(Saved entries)
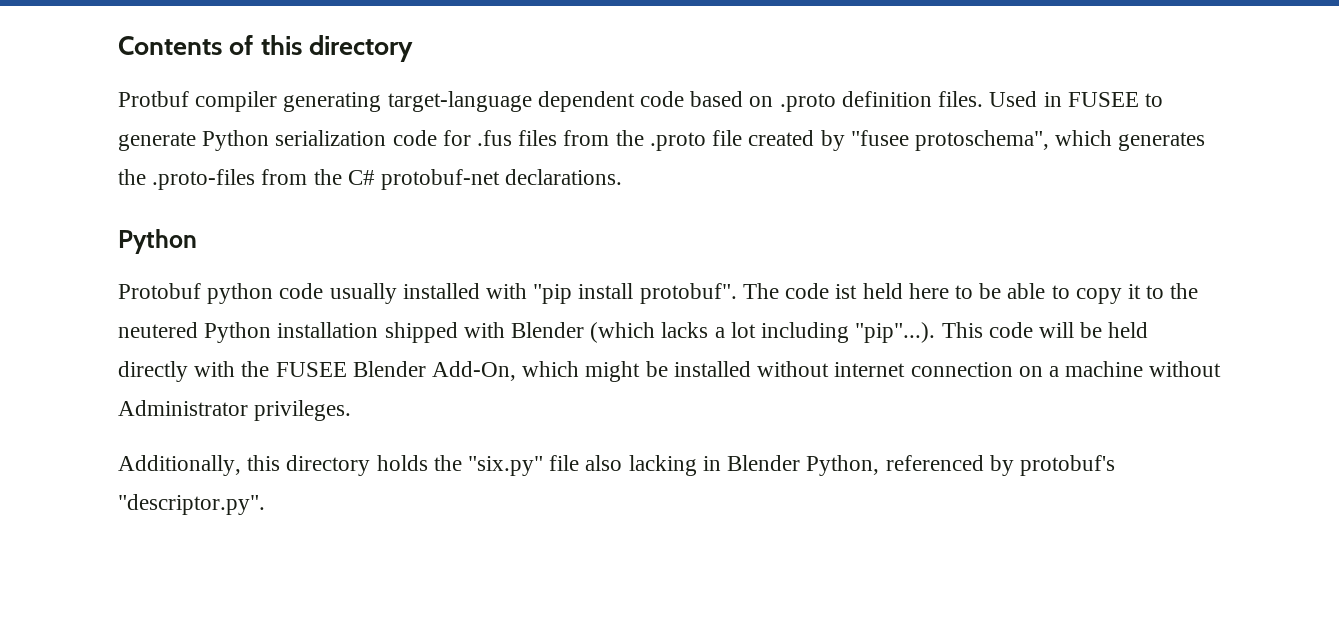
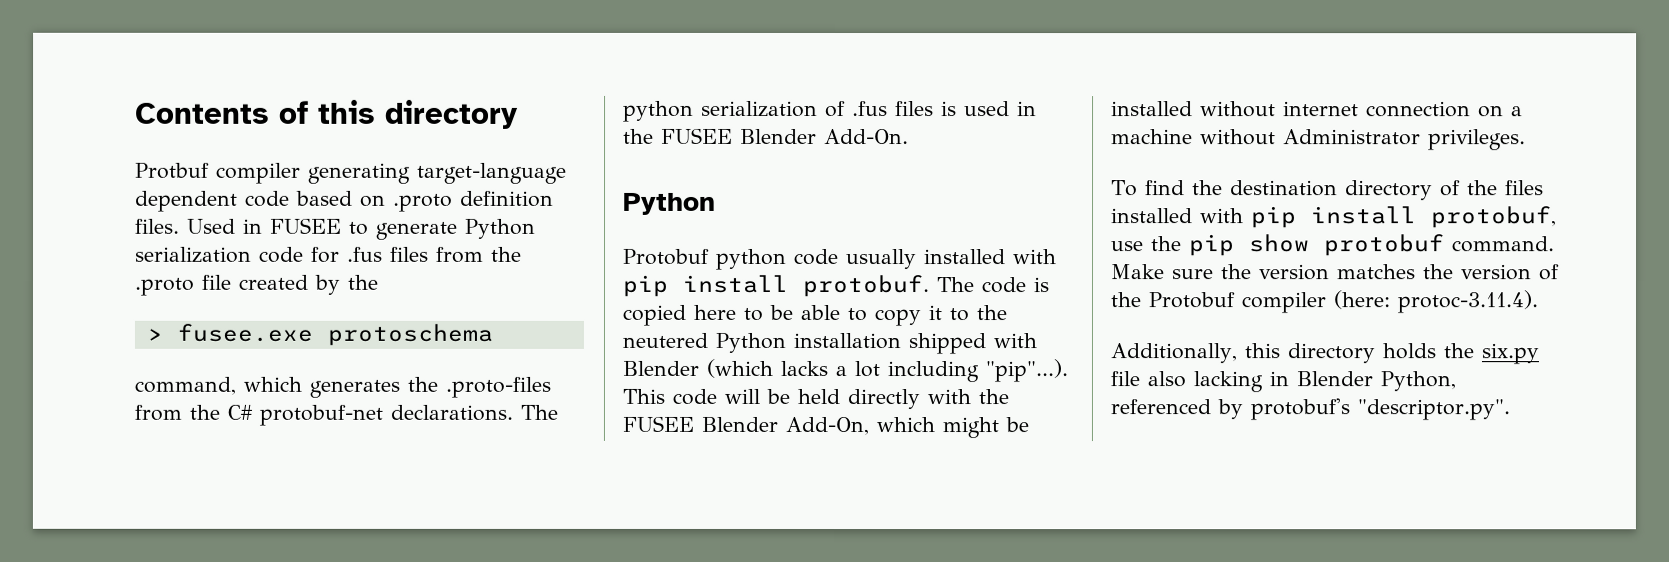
[850,130,1049,151] "fusee protoschema", -> [347,274,379,290] [146,323,493,346] [134,376,236,395] the // > fusee.exe protoschema // command,
(623, 177) none -> [520,404,558,420] [623,100,1037,122] [623,127,909,145] The python serialization of .fus files is used in the FUSEE Blender Add-On.
[533,283,903,304] "pip install protobuf". The code ist held -> [622,274,1050,298] [622,304,686,326] pip install protobuf. The code is copied
(352, 410) none -> [1111,180,1544,201] [1111,206,1557,229] [1111,234,1555,257] [1111,264,1560,281] [1110,290,1538,314] // To find the destination directory of the files installed with pip install protobuf, use the pip show protobuf command. Make sure the version matches the version of the Protobuf compiler (here: protoc-3.11.4).
[468,456,544,476] "six.py" -> [1480,343,1539,365] six.py

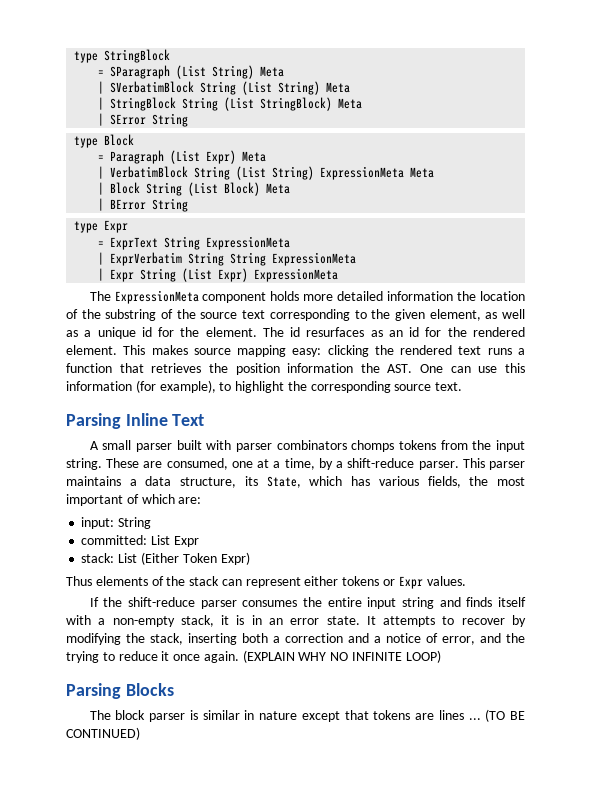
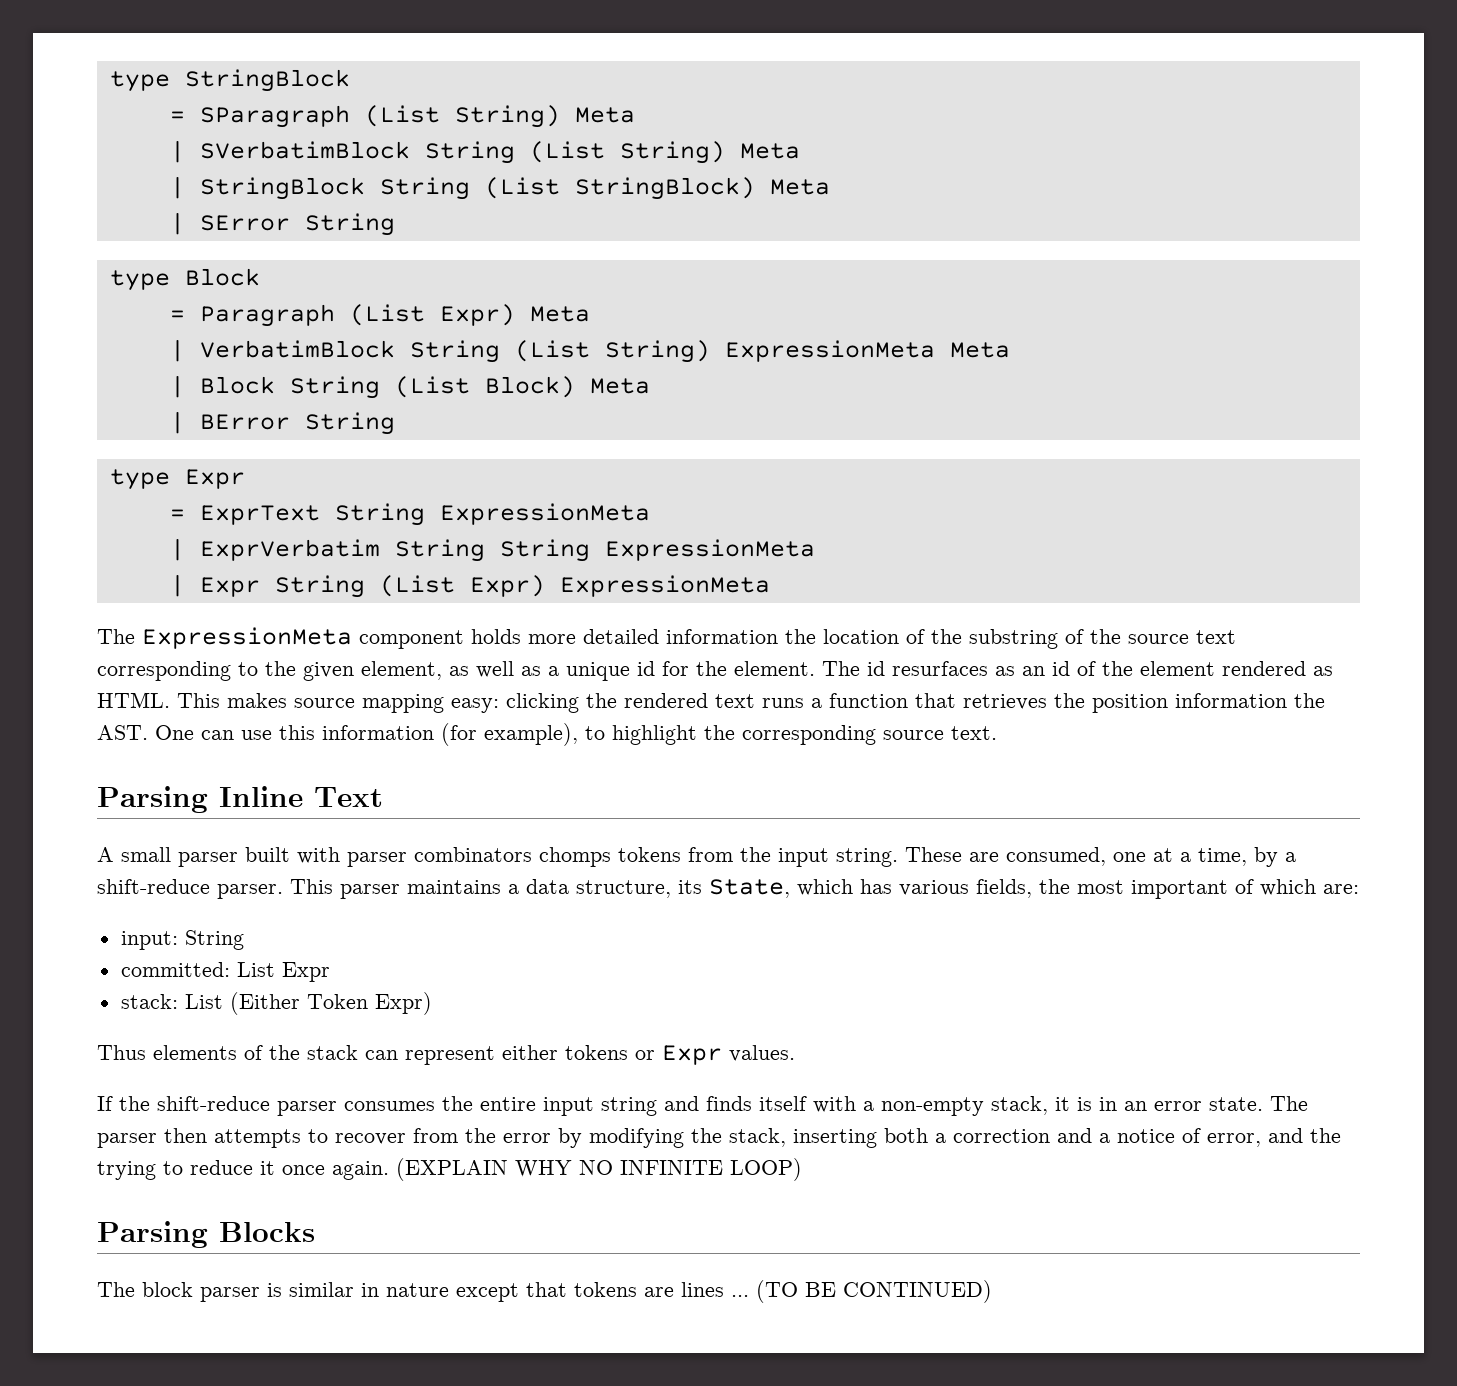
[425,327,525,337] [66,345,117,355] for the rendered element. -> [1077,661,1333,676] [97,692,170,708] of the element rendered as HTML.
[366,616,505,627] It attempts to recover -> [1270,1096,1308,1111] [97,1128,551,1148] The parser then attempts to recover from the error

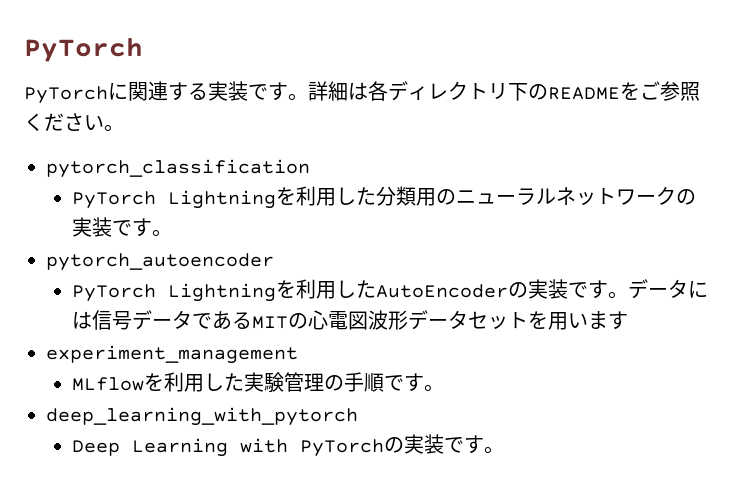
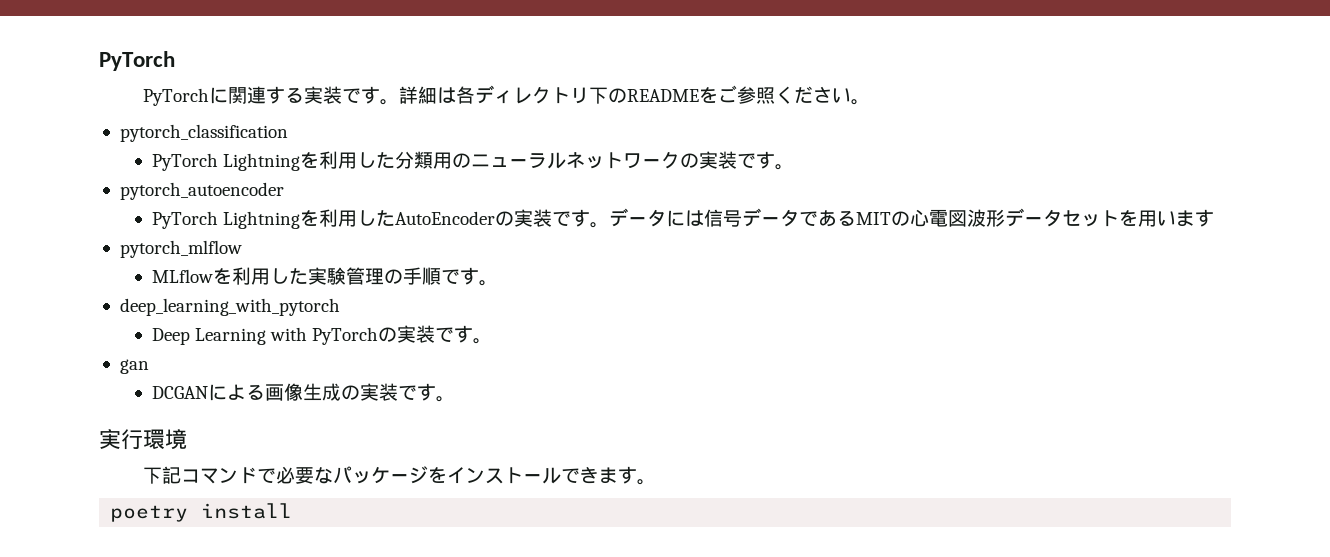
[46,345,298,364] experiment_management -> [119,240,242,258] pytorch_mlflow
(505, 450) none -> [119,359,149,374] [151,383,455,402] [99,429,187,450] [143,466,657,485] [110,503,293,522] // gan // DCGANによる画像生成の実装です。 // 実行環境 // 下記コマンドで必要なパッケージをインストールできます。 // poetry install

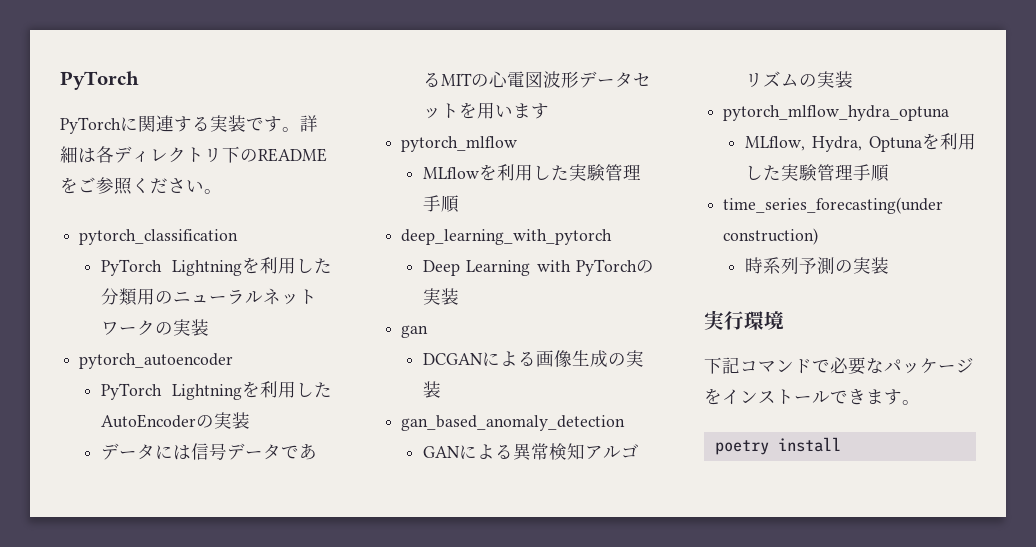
[736,151,794,170] です。 -> (210, 327) none
[551,209,609,228] です。 -> (251, 420) //
[383,267,498,286] の手順です。 -> [423,195,460,213] 手順
[435,325,493,344] です。 -> (460, 296) none
[397,383,455,402] です。 -> [401,415,626,431] [423,443,640,461] [745,71,854,88] [723,105,950,121] [745,133,976,152] [745,164,890,182] [723,197,944,214] [723,228,819,245] [745,257,890,275] // gan_based_anomaly_detection // GANによる異常検知アルゴリズムの実装 // pytorch_mlflow_hydra_optuna // MLflow, Hydra, Optunaを利用した実験管理手順 // time_series_forecasting(under construction) // 時系列予測の実装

## Your objective
Take the line with "(352, 410) none" and every line after it through the end of the data, and write only them out exactly, leaving out the pictures.

## Solved exercise
(352, 410) none -> [1111,180,1544,201] [1111,206,1557,229] [1111,234,1555,257] [1111,264,1560,281] [1110,290,1538,314] // To find the destination directory of the files installed with pip install protobuf, use the pip show protobuf command. Make sure the version matches the version of the Protobuf compiler (here: protoc-3.11.4).
[468,456,544,476] "six.py" -> [1480,343,1539,365] six.py

[425,327,525,337] [66,345,117,355] for the rendered element. -> [1077,661,1333,676] [97,692,170,708] of the element rendered as HTML.
[366,616,505,627] It attempts to recover -> [1270,1096,1308,1111] [97,1128,551,1148] The parser then attempts to recover from the error

[46,345,298,364] experiment_management -> [119,240,242,258] pytorch_mlflow
(505, 450) none -> [119,359,149,374] [151,383,455,402] [99,429,187,450] [143,466,657,485] [110,503,293,522] // gan // DCGANによる画像生成の実装です。 // 実行環境 // 下記コマンドで必要なパッケージをインストールできます。 // poetry install

[736,151,794,170] です。 -> (210, 327) none
[551,209,609,228] です。 -> (251, 420) //
[383,267,498,286] の手順です。 -> [423,195,460,213] 手順
[435,325,493,344] です。 -> (460, 296) none
[397,383,455,402] です。 -> [401,415,626,431] [423,443,640,461] [745,71,854,88] [723,105,950,121] [745,133,976,152] [745,164,890,182] [723,197,944,214] [723,228,819,245] [745,257,890,275] // gan_based_anomaly_detection // GANによる異常検知アルゴリズムの実装 // pytorch_mlflow_hydra_optuna // MLflow, Hydra, Optunaを利用した実験管理手順 // time_series_forecasting(under construction) // 時系列予測の実装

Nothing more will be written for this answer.